Wednesday, September 26, 2012

Chicken Fights

          I have never particularly liked chickens much.  However, I have never stopped to think whether or not these feathered creatures liked me…until now.  With my new family came a rooster (ugly fellow), 3 hens, and a duck.  The duck is fine, it stays in its little-fenced area (against her will), the rooster and one of the hens have recently been cooped together—forced procreation?—and haven’t been free ranging the yard recently, that also works well for me.  That leaves two more hens, and I think that the privilege to roam the land unharmed and unbothered has gone to their tiny heads.  I have witnessed these little hens scurry away at the sound of a pssshhht pshhht from my 4-year-old host sister, they have jumped and ran away from the casual steps of my host mom, and have cleared the pathway for my 7-year-old sister. I see that it is possible for humans and beasts to live side by side in harmony.  In fact, we have a great arrangement with these little ladies, in exchange for not boiling them in my soup, like the 600 chickens I have most likely already eaten here in Peru, they offer us their delicious eggs.  There is some sort of mutual respect between the Fernandez-Montes family and these hens.
              However, I spent the majority of this passed weekend home alone, well with the chickens.  Saturday I took on the chore of laundry.  My first load since I have arrived, one month’s worth of dirty clothes, towels, and sheets.  You can bet this was going to be an all day affair.  A long day it was, I would say 4 hours of washing and scrubbing, but by hour 3 less scrubbing and more soaking.  Things were going well; the chickens were near, but not entering my personal space.  There were a few instances when I tried the pssshhtt and flung a little water at them; needless to say, they didn’t budge.  Not a problem really, they weren’t pecking out my eyes or anything. So, I let them do their business, and I thought that perhaps we had bonded and that I had earned their respect.  As I set out on Sunday to do the weeks worth of dishes in the trench in the back; I soon realized there was no respect of friendship gained.  I don’t know if it was the smell of 3-day-old fish or the muddy waste in the water way that made them so adamant about invading my space, but rest assured that they did.
            First of all, I was trying to protect them, they were eating this old food soaked in dish soap from a dirty ravine. I mean I eat your eggs.  However, they seemingly assumed that I was withholding something great from them.  I see them scurry over to the pen with the rooster, he starts cock-a-doodle-doing, and to my frantic eye it looks like they are trying to break him loose. Two little hens…I think I could take them if it came down to it.  I had my broom nearby, but an enraged rooster…I have heard stories.

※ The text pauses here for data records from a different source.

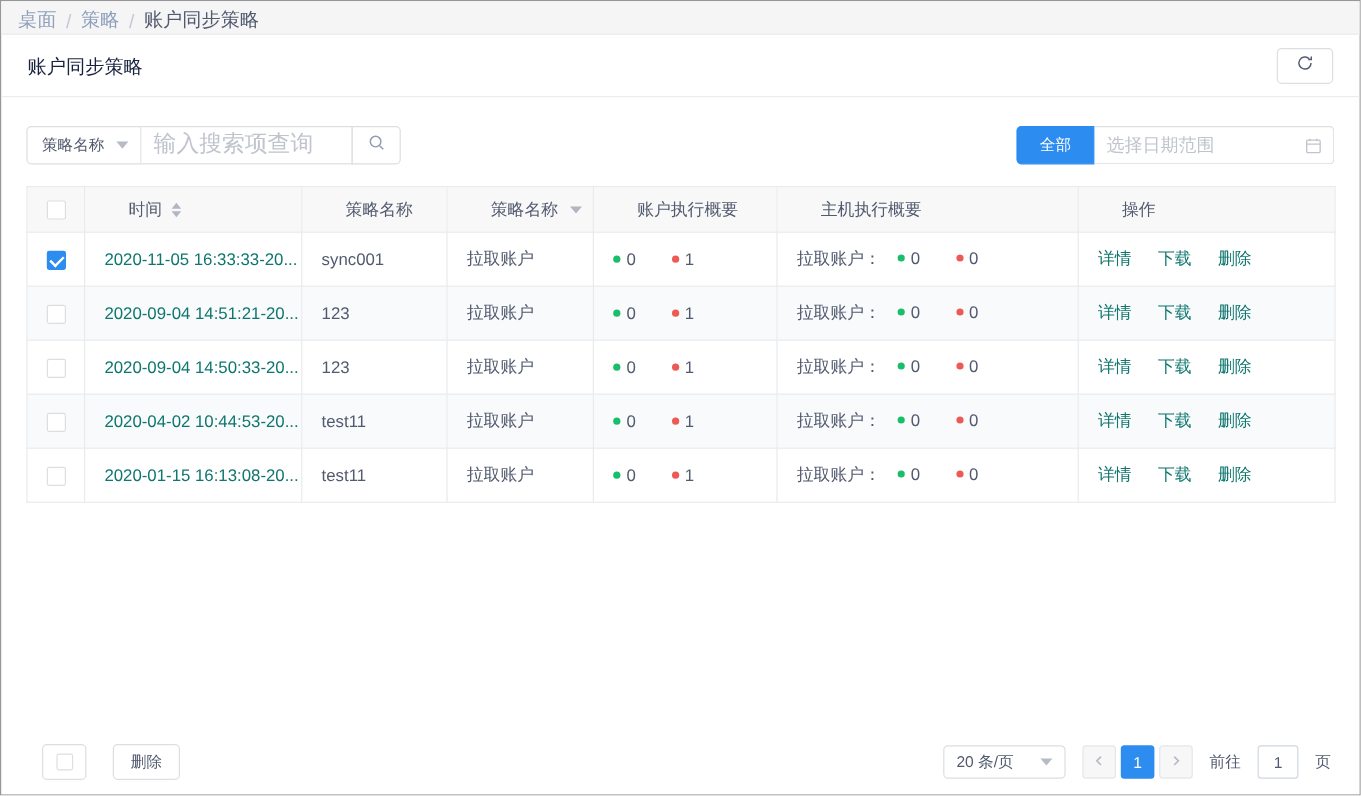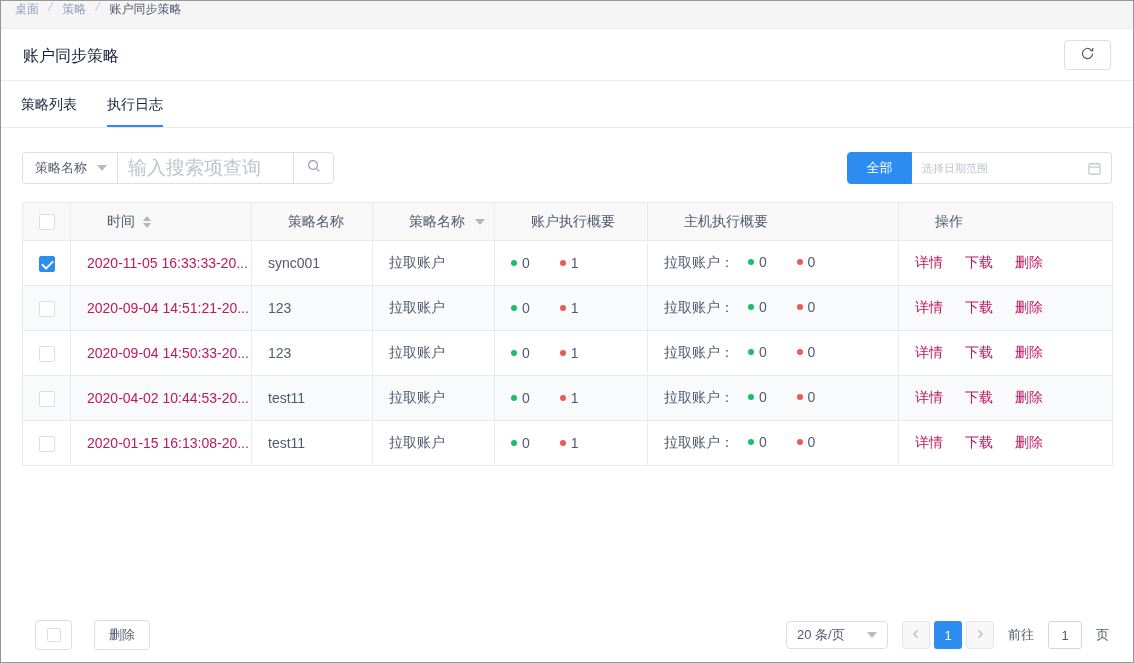--- a/index.html
+++ b/index.html
@@ -1,20 +1,20 @@
 <!DOCTYPE html>
 <html><head>
 <meta charset="utf-8">
 <style>
   * { margin:0; padding:0; box-sizing:border-box; }
   body { font-family:"Liberation Sans","DejaVu Sans",sans-serif; background:#fff; }
   .page { position:relative; width:1134px; height:663px; border:1px solid #979797; background:#fff; overflow:hidden; }
 
   
-  .breadcrumb { height:28px; background:#f5f5f6; border-bottom:1px solid #ececee; display:flex; align-items:flex-start; padding:0 14px; font-size:12px; color:#9aa7bf; gap:8px;font-family:Liberation Mono, monospace; }
+  .breadcrumb { height:28px; background:#f5f5f6; border-bottom:1px solid #ececee; display:flex; align-items:flex-end; padding:0 14px; font-size:16px; color:#9aa7bf; gap:8px; }
   .breadcrumb .crumb-link { color:#8fa0bd; cursor:pointer; }
   .breadcrumb .sep { color:#c3c9d4; }
   .breadcrumb .current { color:#515a6e; }
 
   
   .page-header { position:relative; height:52px; border-bottom:1px solid #ececf0; }
   .page-title { position:absolute; left:22px; top:17px; font-size:16px; color:#17233d; font-weight:500; }
   .refresh-btn { position:absolute; right:22px; top:11px; width:47px; height:30px; border:1px solid #dcdee2; border-radius:4px; background:#fff; display:flex; align-items:center; justify-content:center; cursor:pointer; }
 
   
@@ -25,40 +25,40 @@
   
   .filter-row { margin:24px 21px 0 21px; display:flex; justify-content:space-between; align-items:center; }
   .search-group { display:flex; align-items:stretch; height:32px; }
   .field-select { display:flex; align-items:center; gap:10px; padding:0 10px 0 12px; border:1px solid #dcdee2; border-radius:4px 0 0 4px; font-size:13px; color:#515a6e; background:#fff; cursor:pointer; }
   .search-input { width:176px; border:1px solid #dcdee2; border-left:none; padding:0 10px; font-size:19px; color:#515a6e; outline:none; font-family:inherit; }
   .search-input::placeholder, .date-input::placeholder { color:#c0c4cc; }
   .search-btn { width:41px; border:1px solid #dcdee2; border-left:1px solid #dcdee2; margin-left:-1px; border-radius:0 4px 4px 0; background:#fff; display:flex; align-items:center; justify-content:center; cursor:pointer; }
   .date-group { display:flex; align-items:stretch; height:32px; }
   .all-btn { width:65px; background:#2d8cf0; color:#fff; font-size:13px; border:1px solid #2d8cf0; border-radius:4px 0 0 4px; display:flex; align-items:center; justify-content:center; cursor:pointer; }
   .date-box { position:relative; width:200px; border:1px solid #dcdee2; border-left:none; border-radius:0 4px 4px 0; display:flex; align-items:center; }
-  .date-input { border:none; outline:none; width:100%; padding:0 30px 0 10px; font-size:11px; font-family:inherit; background:transparent; }
+  .date-input { border:none; outline:none; width:100%; padding:0 30px 0 10px; font-size:15px; font-family:inherit; background:transparent; }
   .date-box .cal { position:absolute; right:9px; top:8px; }
 
   
   .table-wrap { margin:18px 21px 0 21px; }
   table { border-collapse:collapse; width:1090px; table-layout:fixed; font-size:14px; color:#515a6e; }
   th, td { border:1px solid #e8eaec; padding:0 16px; text-align:left; font-weight:400; overflow:hidden; white-space:nowrap; }
   thead th { height:38px; background:#f8f8f9; color:#515a6e;padding-left:36px; }
   tbody td { height:45px; background:#fff; }
   tbody tr:nth-child(even) td { background:#f8fafc; }
   .col-cb { width:48px; } .col-time { width:181px; } .col-policy { width:121px; }
   .col-action { width:122px; } .col-host { width:153px; } .col-acct { width:251px; } .col-ops { width:214px; }
   td.cb-cell, th.cb-cell { text-align:center; padding:0; }
 
   .checkbox { display:inline-block; width:16px; height:16px; border:1px solid #dcdee2; border-radius:2px; background:#fff; vertical-align:middle; cursor:pointer; position:relative; }
   .checkbox.checked { background:#2d8cf0; border-color:#2d8cf0; }
   .checkbox.checked::after { content:""; position:absolute; left:4px; top:1px; width:5px; height:9px; border:solid #fff; border-width:0 2px 2px 0; transform:rotate(45deg); }
   .checkbox.small { width:14px; height:14px; }
 
-  a.link { color:#be185d; text-decoration:none; cursor:pointer; }
+  a.link { color:#0f766e; text-decoration:none; cursor:pointer; }
   .ops-cell a { margin-right:22px; }
   .dot { display:inline-block; width:6px; height:6px; border-radius:50%; vertical-align:middle; margin-right:5px; position:relative; top:-1px; }
   .dot.green { background:#19be6b; }
   .dot.red { background:#ed5a54; }
   .pair { margin-right:26px; }
   .acct-prefix { margin-right:10px; }
 
   
   .sort-carets { display:inline-flex; flex-direction:column; gap:2px; margin-left:8px; vertical-align:middle; }
   .caret-up { width:0; height:0; border-left:4px solid transparent; border-right:4px solid transparent; border-bottom:5px solid #b0b7c3; }
@@ -96,24 +96,20 @@
     <div class="refresh-btn">
       <span>
         <svg width="15" height="15" viewBox="0 0 16 16" fill="none">
           <path d="M13.4 8a5.4 5.4 0 1 1-1.62-3.86" stroke="#515a6e" stroke-width="1.3"></path>
           <path d="M13.6 2.2 v2.7 h-2.7" stroke="#515a6e" stroke-width="1.3"></path>
         </svg>
       </span>
     </div>
   </div>
 
-  <div class="tabs">
-    <div class="tab">策略列表</div>
-    <div class="tab active">执行日志</div>
-  </div>
 
   <div class="filter-row">
     <div class="search-group">
       <div class="field-select">
         <span>策略名称</span>
         <span class="select-caret"></span>
       </div>
       <input class="search-input" type="text" placeholder="输入搜索项查询" style="">
       <div class="search-btn">
         <span>

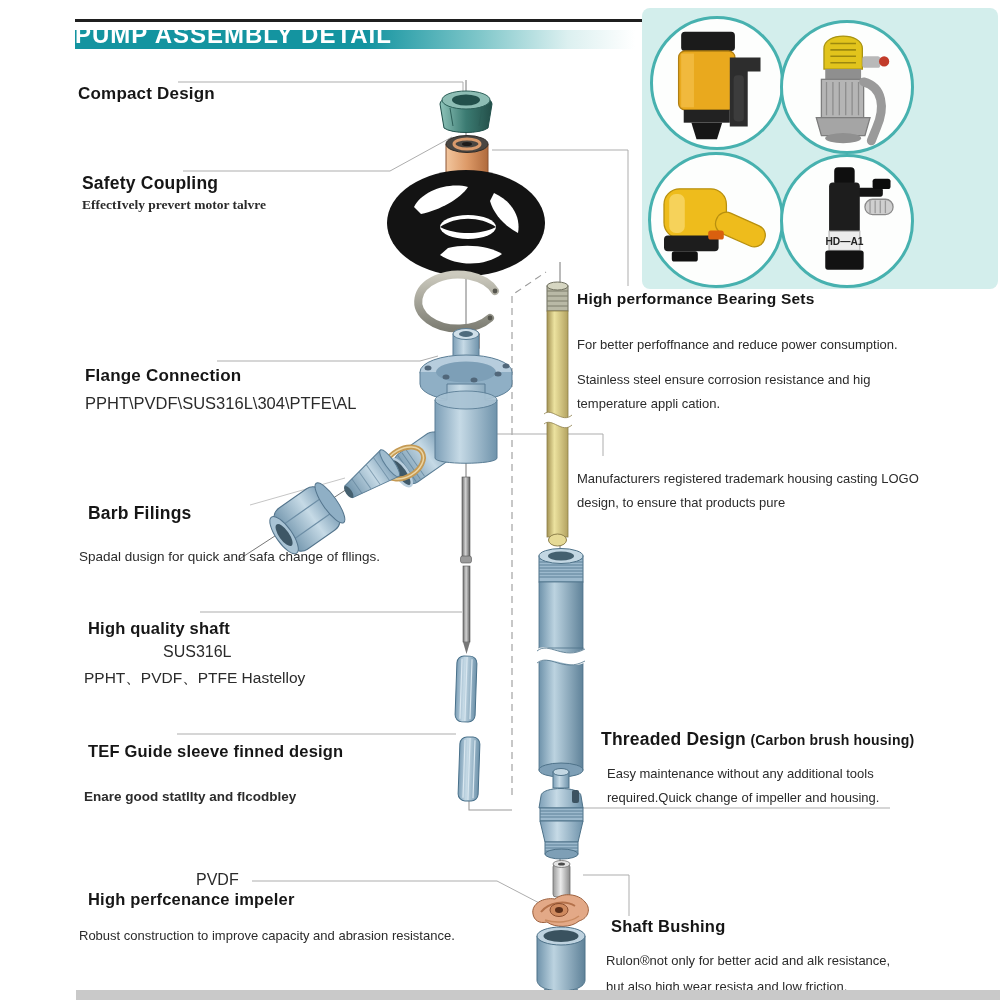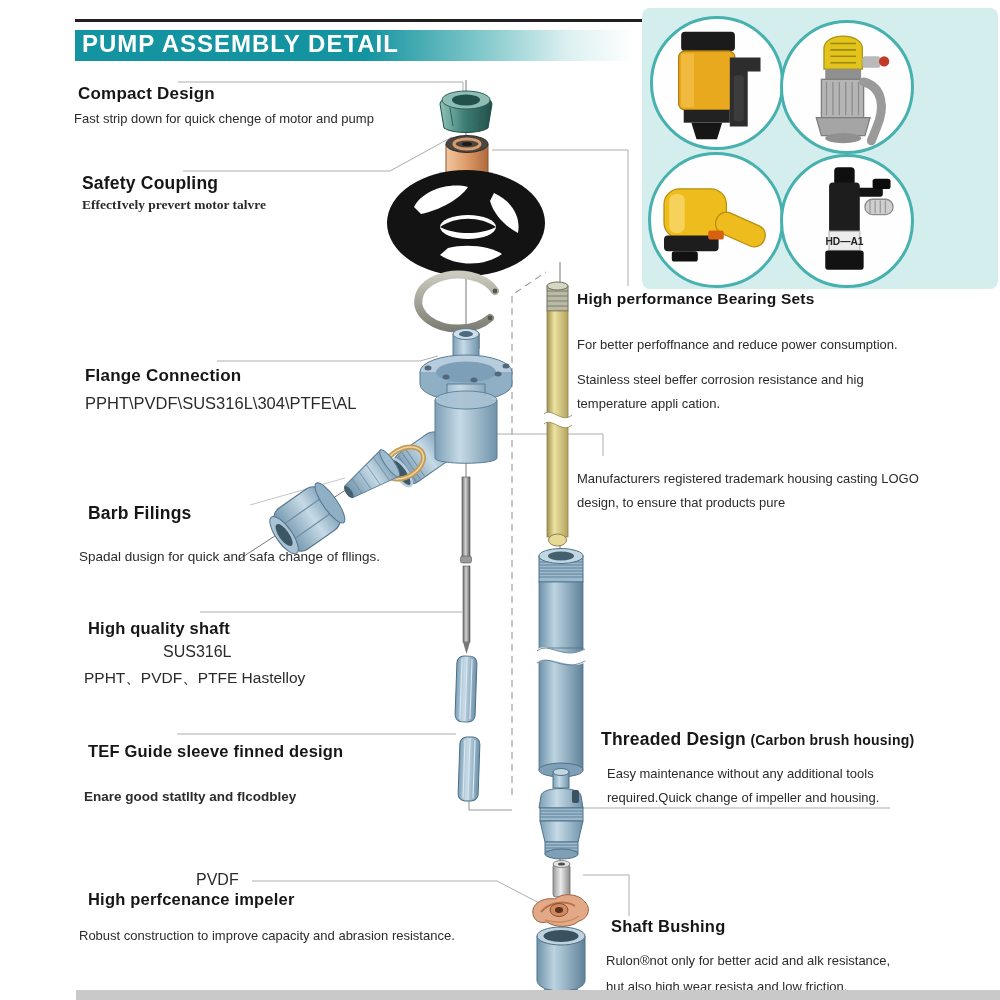--- a/index.html
+++ b/index.html
@@ -1,20 +1,20 @@
 <!DOCTYPE html>
 <html style="--accent-teal: #1494a0; --panel-cyan: #d3eeec; --circle-border: #47b1af; --line-gray: #adadad; --bar-gray: #c9c9c9;"><head>
 <meta charset="utf-8">
 <style>
   html,body{margin:0;padding:0;background:#fff;}
   .canvas{position:relative;width:1000px;height:1000px;background:#ffffff;overflow:hidden;
           font-family:"Liberation Sans","DejaVu Sans",sans-serif;color:#1c1c1c;}
   .topline{position:absolute;left:75px;top:19px;width:572px;height:3px;background:#1f1f1f;}
-  .titlebar{position:absolute;left:75px;top:30px;width:560px;height:31px;display:flex;align-items:flex-start;
-            padding-left:7px;box-sizing:border-box;
+  .titlebar{position:absolute;left:75px;top:30px;width:560px;height:19px;display:flex;align-items:flex-end;
+            padding-left:0;box-sizing:border-box;
             background:linear-gradient(to right,var(--accent-teal) 0%,var(--accent-teal) 52%,#7ec6c9 72%,#dcf0f0 88%,rgba(255,255,255,0) 100%);}
   .titlebar span{color:#ffffff;font-weight:700;font-size:24px;letter-spacing:1px;}
   .bottombar{position:absolute;left:76px;top:990px;width:924px;height:10px;background:var(--bar-gray);}
   .lbl{position:absolute;white-space:nowrap;}
   .h{font-weight:700;color:#161616;letter-spacing:.2px;}
   .b{color:#2b2b2b;}
   .gallery{position:absolute;left:642px;top:8px;width:356px;height:281px;background:var(--panel-cyan);border-radius:8px;}
   .pcirc{position:absolute;border-radius:50%;background:#fdfefd;border:3px solid var(--circle-border);overflow:hidden;}
   .pcirc svg{width:100%;height:100%;display:block;}
   .art{position:absolute;left:0;top:0;width:1000px;height:1000px;}
@@ -298,21 +298,20 @@
       <path d="M-24,-22 L-24,22 C-24,29 -13,33 0,33 C13,33 24,29 24,22 L24,-22 Z" fill="url(#gCol)" stroke="#4e7289"></path>
       <ellipse cx="0" cy="-22" rx="24" ry="9" fill="#bed2df" stroke="#4e7289"></ellipse>
       <ellipse cx="0" cy="-22" rx="17.5" ry="6" fill="#3a525f"></ellipse>
       <path d="M-17,31 L-13,41 L-8,32 Z" fill="#4e7289"></path>
       <path d="M-3,33 L0,42 L3,33 Z" fill="#4e7289"></path>
       <path d="M8,32 L13,41 L17,31 Z" fill="#4e7289"></path>
     </g>
   </svg>
 
   <div class="lbl h" style="left:78px;top:84px;font-size:17px;">Compact Design</div>
-  <div class="lbl b" style="left:74px;top:111px;font-size:13px;font-weight:500;">Fast strip down for quick chenge of motor and pump</div>
 
   <div class="lbl h" style="left:82px;top:173px;font-size:17.5px;">Safety Coupling</div>
   <div class="lbl b" style="left:82px;top:197px;font-size:13.5px;font-weight:600;font-family:Liberation Serif, serif;">EffectIvely prevert motor talvre</div>
 
   <div class="lbl h" style="left:85px;top:366px;font-size:17px;">Flange Connection</div>
   <div class="lbl b" style="left:85px;top:394px;font-size:16.5px;font-weight:500;">PPHT\PVDF\SUS316L\304\PTFE\AL</div>
 
   <div class="lbl h" style="left:88px;top:503px;font-size:17.5px;">Barb Filings</div>
   <div class="lbl b" style="left:79px;top:549px;font-size:13.5px;font-weight:500;">Spadal dusign for quick and safa change of fllings.</div>
 
@@ -322,21 +321,21 @@
 
   <div class="lbl h" style="left:88px;top:742px;font-size:16.5px;">TEF Guide sleeve finned design</div>
   <div class="lbl b" style="left:84px;top:789px;font-size:13.5px;font-weight:600;">Enare good statlIty and flcodbley</div>
 
   <div class="lbl b" style="left:196px;top:871px;font-size:16px;font-weight:500;">PVDF</div>
   <div class="lbl h" style="left:88px;top:890px;font-size:16.5px;">High perfcenance impeler</div>
   <div class="lbl b" style="left:79px;top:928px;font-size:13px;font-weight:500;">Robust construction to improve capacity and abrasion resistance.</div>
 
   <div class="lbl h" style="left:577px;top:290px;font-size:15.5px;font-weight:600;">High performance Bearing Sets</div>
   <div class="lbl b" style="left:577px;top:337px;font-size:13px;">For better perfoffnance and reduce power consumption.</div>
-  <div class="lbl b" style="left:577px;top:372px;font-size:13px;">Stainless steel beffer corrosion resistance and hig</div>
+  <div class="lbl b" style="left:577px;top:372px;font-size:13px;">Stainless steel ensure corrosion resistance and hig</div>
   <div class="lbl b" style="left:577px;top:396px;font-size:13px;">temperature appli cation.</div>
 
   <div class="lbl b" style="left:577px;top:471px;font-size:13px;">Manufacturers registered trademark housing casting LOGO</div>
   <div class="lbl b" style="left:577px;top:495px;font-size:13px;">design, to ensure that products pure</div>
 
   <div class="lbl" style="left:601px;top:729px;">
     <span class="h" style="font-size:17.5px;">Threaded Design</span>
     <span class="h" style="font-size:14px;font-weight:600;">(Carbon brush housing)</span>
   </div>
   <div class="lbl b" style="left:607px;top:766px;font-size:13px;font-weight:500;">Easy maintenance without any additional tools</div>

However, to my relief, the rooster stayed put and the hens wandered away—for the time being.  I go inside for a second to play some music, I go back out, those little fuckers are in the kitchen.  The kitchen is a separate room off the court-yard, if you will, in the back.  It is long and narrow, not an ideal space for shooing chickens let me assure you.  It is no more than 5 ft wide, with the table protruding from one wall and a bench the other, that leaves about a foot and a half of space to herd these chicks back outside.  I grab my broom, squeeze myself in the only available space, and I jab at them.  One FREAKS out, flaps and squawks as she frantically runs past.  In the midst of the chaos, the second one turns, looks to the door, and makes a run for it.  She is in such a panic, with her beefy wings flapping that she slips.  I thought at this point she was just gonna stand up, compose herself, turn her head, stare at me with her beety eye, and then she would surly attack.  Quick on my feet, I gave and intimidating pssshtt and she headed for the door.  I thought that for sure they would go conspire in the bushes on the best way to assault me and win the battle. 
With the kitchen door now closed, I set to work, hurrying through the stack of dishes.  Kitchen door closed, yes.  Living room door closed, no.  Obviously those poultry dishes jumped at the opportunity.  They go inside for what must have been 30 seconds, take a crap and stand their waiting for me.  Just taunting me; I knew it.  Luckily the living room is more spacious, all I had to do was round the corner of the dining room table and hurry them out.  Outside, across the stream of dish soap and water we just look at each other. There is this strange guttural sound that they will make now and again.  They will be going along fine with the occasional non-threatening cluck, but then I will catch their eye, they’ll open their beaks and make this terrifying sound—no doubt directed at me.  The way they look at you from the side of their head is irritating and sends a certain fear through my body; this really allows you to look deep into that one eye.  I don’t care for it.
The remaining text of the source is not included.